1.func:sympy.Function(name) object

2.name:name

3.arity:int, the number of parameter

4.np_func:numpy function

5.dim_func:dimension function

6.sym_func:NewArray function. (unpack the group, used just for shown)

See Also bgp.newfunc.newfuncV

add_tree_to_features(Tree, prob=0.3)¶

Add the individual as a new feature to initial features. not sure add success, because the value and name should be check and different to exist.

Parameters

Tree (SymbolTree) – individual or expression
prob (int) – probability of this individual

bonding_personal_maps(pers)¶

Personal preference add to permap more control can be found by pset.premap

Bond the points with ratio. the others would be penalty.
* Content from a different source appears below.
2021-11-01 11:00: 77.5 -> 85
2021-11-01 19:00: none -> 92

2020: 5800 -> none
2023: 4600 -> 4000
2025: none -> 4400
For example set the [1, 2, 0.9], the others bond such as (1, 2), (1, 3), (1, 4),…,(2, 3), (2, 4)…would be with small prob.

Parameters

pers (list of list) –

Examples:: [[index1, index2, prob][…]] the prob is [0, 1), 1 means the force binding.

property data_x¶

property dim_ter_con_list¶

property dispose¶: accumulate operators

property free_symbol¶

static get_values(v, mean=False)¶: get list of dict values

property init_free_symbol¶

property primitives¶: operators

property prob_dispose_list¶

property prob_pri_list¶

property prob_ter_con_list¶

register(primitives_dict='all', dispose_dict='all', ter_con_dict='all')¶

Register and capsule for simplify.

Parameters

primitives_dict (None, str, dict) –
dispose_dict (None, str, dict) –
ter_con_dict (None, str, dict) –

replace(X, y=None, tree_X=None)¶

set_personal_maps(pers)¶

personal preference add to permap. more control can be found by pset.premap.***

Just set couples of points and don’t chang others.

Parameters

pers (list of list) –

Examples:: [[index1, index2, prob]], the prob in [0, 1).
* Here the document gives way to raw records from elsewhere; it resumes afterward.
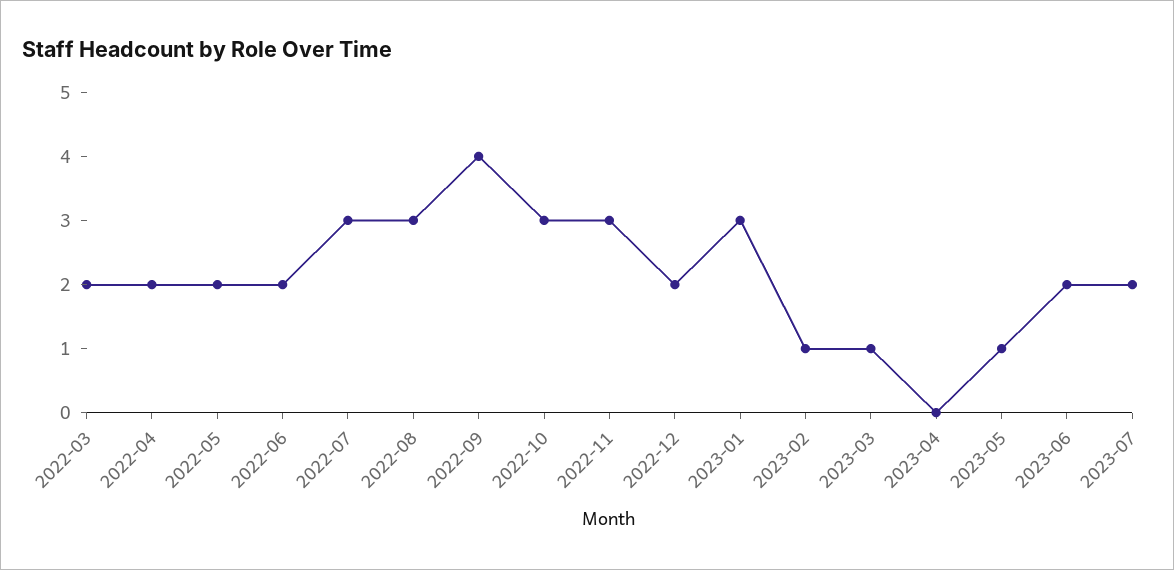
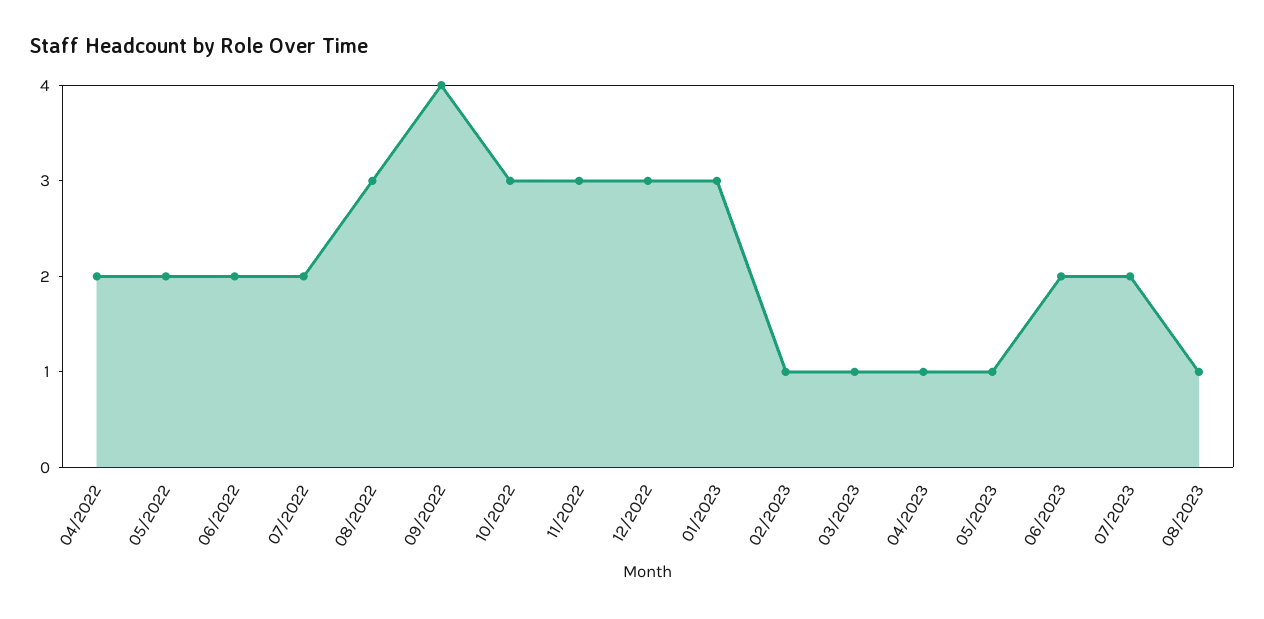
2022-03: 2 -> none
2022-07: 3 -> 2
2022-12: 2 -> 3
2023-04: 0 -> 1
08/2023: none -> 1

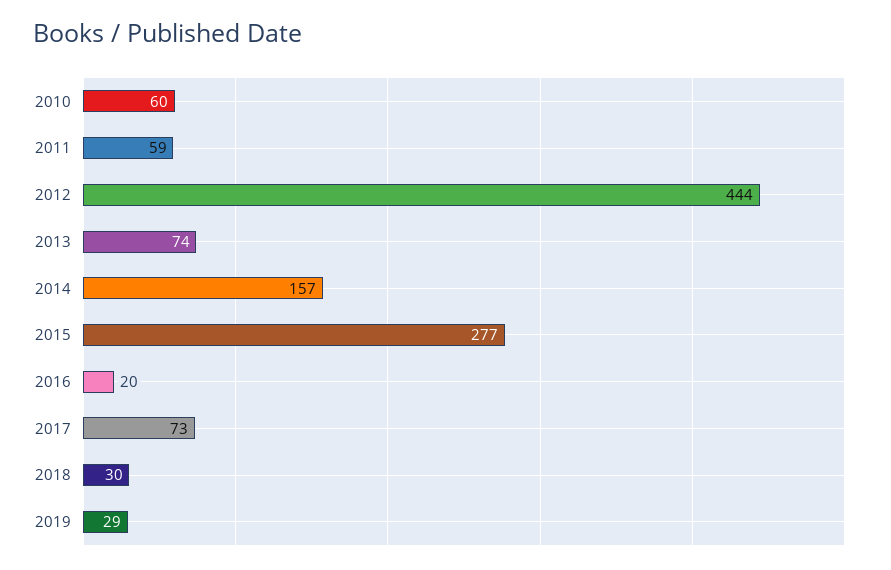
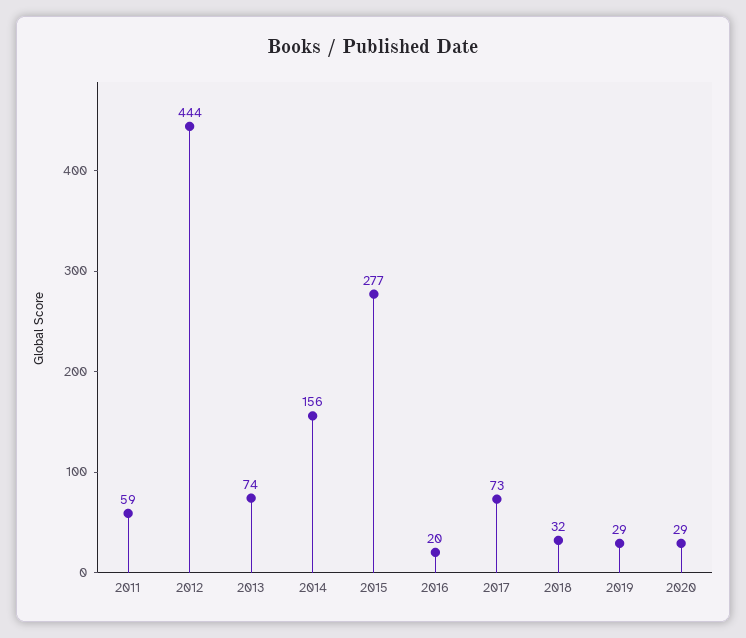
2010: 60 -> none
2014: 157 -> 156
2018: 30 -> 32
2020: none -> 29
property terminalRatio¶: Return the ratio of the number of terminals on the number of all kind of primitives.

property terminals_and_constants¶

property terminals_and_constants_repr¶

property types¶

class bgp.base.SymbolTerminal(name, init_name=None)¶

Bases: object

General feature type, do not use directly.
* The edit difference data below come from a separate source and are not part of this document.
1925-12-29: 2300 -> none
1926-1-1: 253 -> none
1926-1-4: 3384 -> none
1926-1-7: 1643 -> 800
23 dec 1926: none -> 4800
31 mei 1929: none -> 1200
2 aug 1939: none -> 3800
The name for show (str) and calculation (repr) are set to different string for avoiding repeated calculations.

Parameters

name (str) – Represent name. Default “xi”.
init_name (str) –
Just for show, rather than calculate.

Examples:
init_name=[x1, x2] , if is compact features, need[].

init_name=(x1*x4-x3), if is expr, need ().

format_repr()¶: representing name

format_str()¶: represented name

class bgp.base.SymbolTerminalDetail(values, name, dim=None, prob=None, init_sym=None, init_name=None)¶

Bases: bgp.base.SymbolTerminal

General feature type.

The name for show (str) and calculation (repr) are set to different string for avoiding repeated calculations.

Parameters

values (None, number or np.ndarray) – xi value, the shape can be (n, ) or (n_x, n), n is number of samples, n_x is numbers of feature.
name (str) – Represent name. Default “xi”
dim (bgp.dim.Dim or None) – None.
prob (float or None) – None.
init_sym (list, sympy.Expr) – list.
init_name (str or None) –
Just for show, rather than calculate.

Examples:
init_name=”[x1, x2]” , if is compact features, need[].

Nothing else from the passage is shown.